Türkiye harekatın ilk günlerinde operasyon bölgesindeki dini azınlıklar üzerinden yürütülen bir kara propagandaya maruz kaldı. Bu tutmayınca ardından DEAŞ ve "siviller öldürülüyor" söylemi üzerinden propagandalarını sürdürüyorlar.
Kimler?
Bu sorunun cevabı olarak 7 düvel desek hiç de abes kaçmaz heralde. 
  
Batı medyasının Türkiye'nin Suriye operasyonundan duyduğu rahatsızlık ortada. Fakat bir de "içimizdeki İrlandalılar" var. Daha içeride derdimizi anlatamıyorsak dışarıda nasıl anlatacağız?

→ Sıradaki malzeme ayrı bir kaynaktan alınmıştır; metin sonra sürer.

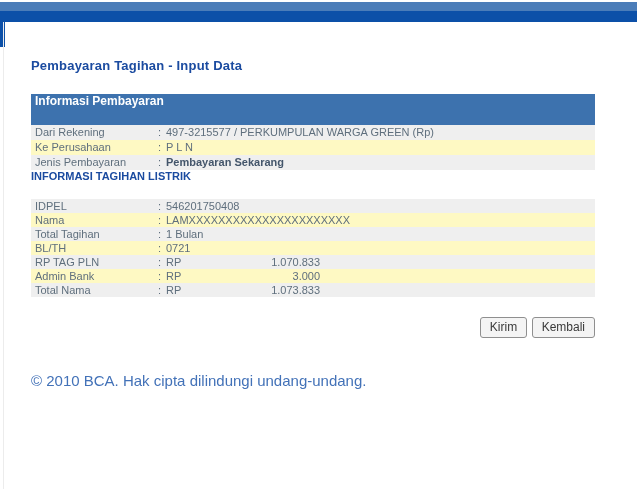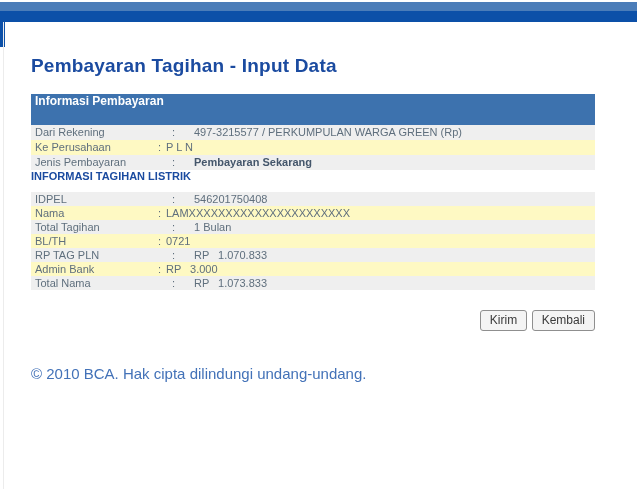"Pembayaran Tagihan - Input Data" .page-title { font-size: 19px -> 13px }
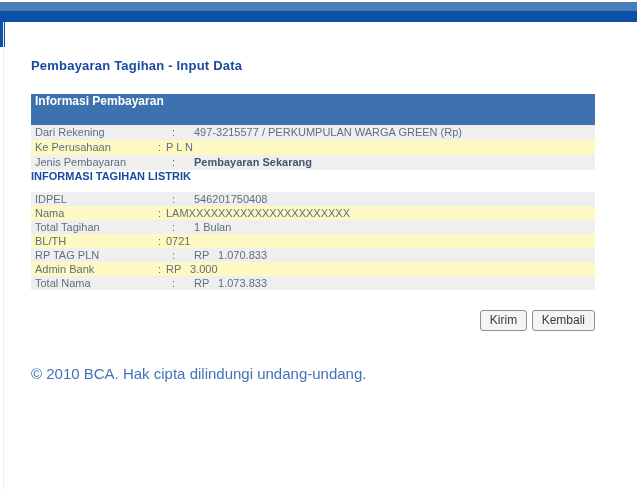"Dari Rekening" .row.alt { gap: 14px -> none }
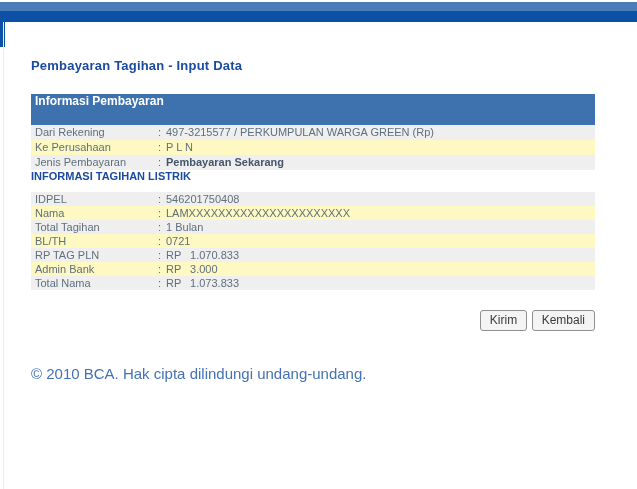"IDPEL" .tbl .row:first-of-type { margin-top: 10px -> 17px }
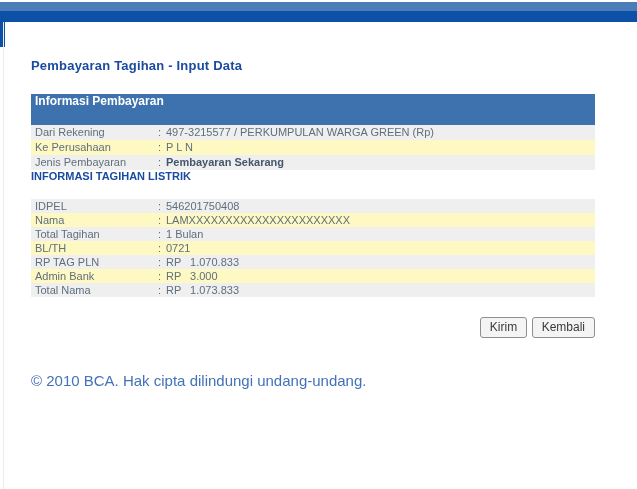"1.070.833" .amt { text-align: none -> right }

Derdi sadece bağcıyı dövmek olanları bunun dışında tutarak içerideki kutuplaşmanın dışarıya olumsuz bir yansıması olduğunu söyleyebiliriz. Bir klişeden değilse özellikle birlik ve beraberliğe en çok ihtiyacımızın olduğu böyle zamanlarda içeride bütünleşmeyi sağlayabilirsek dışarıya karşı da sesimiz o kadar gür çıkacaktır. 

SOSYAL MEDYADA PROPAGANDA

Gelelim sosyal medyadaki yalan ve iftiralarla yürüyen kara propagandaya.

Feyk hesapların ardına saklanarak haince ve alçakça saldırmaya alışmış bir güruh var ve sosyal medyada bunun için bulunmaz bir ortam. Çünkü sosyal medyada her zaman negatif olan daha fazla prim yapıyor. Allah'tan bu tür sosyal medya operasyonlarına şerbetli hale geldik de birkaç saat geçmeden karşı operasyonla neyin ne olduğu, eğrisi, doğrusu ortaya çıkıyor artık. 

Ama bir de "mekanın sahibi" meselesi var.

Sonuçta babamızın malıymış gibi kullansak da bu sosyal medya mecralarının bir sahibi var. İşte bu dev şirketler bize her ne kadar "özgürlük" satsa da bunun "işime geldiği kadar özgürlük" anlamına geldiğini biliyoruz. Bilmeyenler içinse Twitter bunun çok güzel bir örneğini Barış Pınarı Harekatı sırasında sergiledi.

İngilizce yayın yapan TRT World kanalı neredeyse 10 gündür Twitter sansürü altında.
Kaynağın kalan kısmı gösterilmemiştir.